WHAT THIS TASK INVOLVES: Exact reproduction of all the entries is required, without any of their pictures.

[RECORDS SUPPLIED — start]

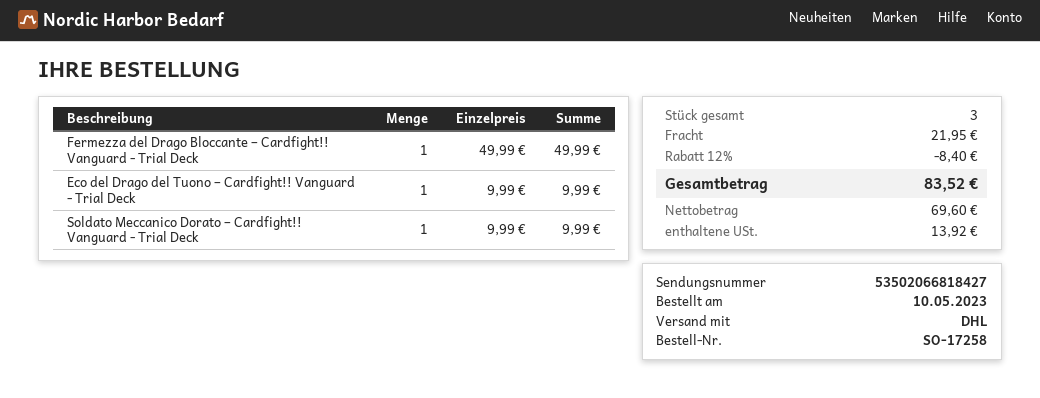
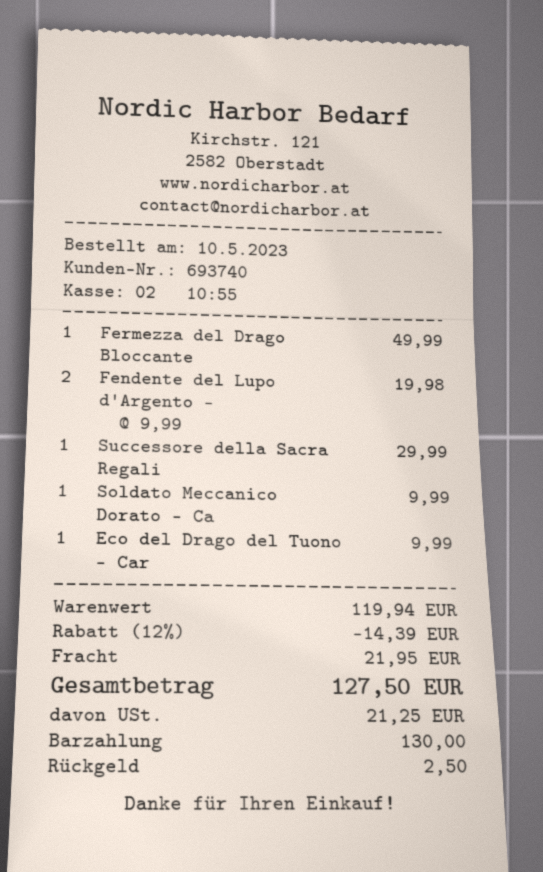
Fendente del Lupo d'Argento –: none -> 2 x 9.99 = 19.98
Successore della Sacra Regali: none -> 1 x 29.99 = 29.99
discount: 12% = 8.40 -> 12% = 14.39
tax: 13.92 -> 21.25
total: 83.52 -> 127.50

[RECORDS SUPPLIED — finish]

REPLY TO THE TASK:
Fendente del Lupo d'Argento –: none -> 2 x 9.99 = 19.98
Successore della Sacra Regali: none -> 1 x 29.99 = 29.99
discount: 12% = 8.40 -> 12% = 14.39
tax: 13.92 -> 21.25
total: 83.52 -> 127.50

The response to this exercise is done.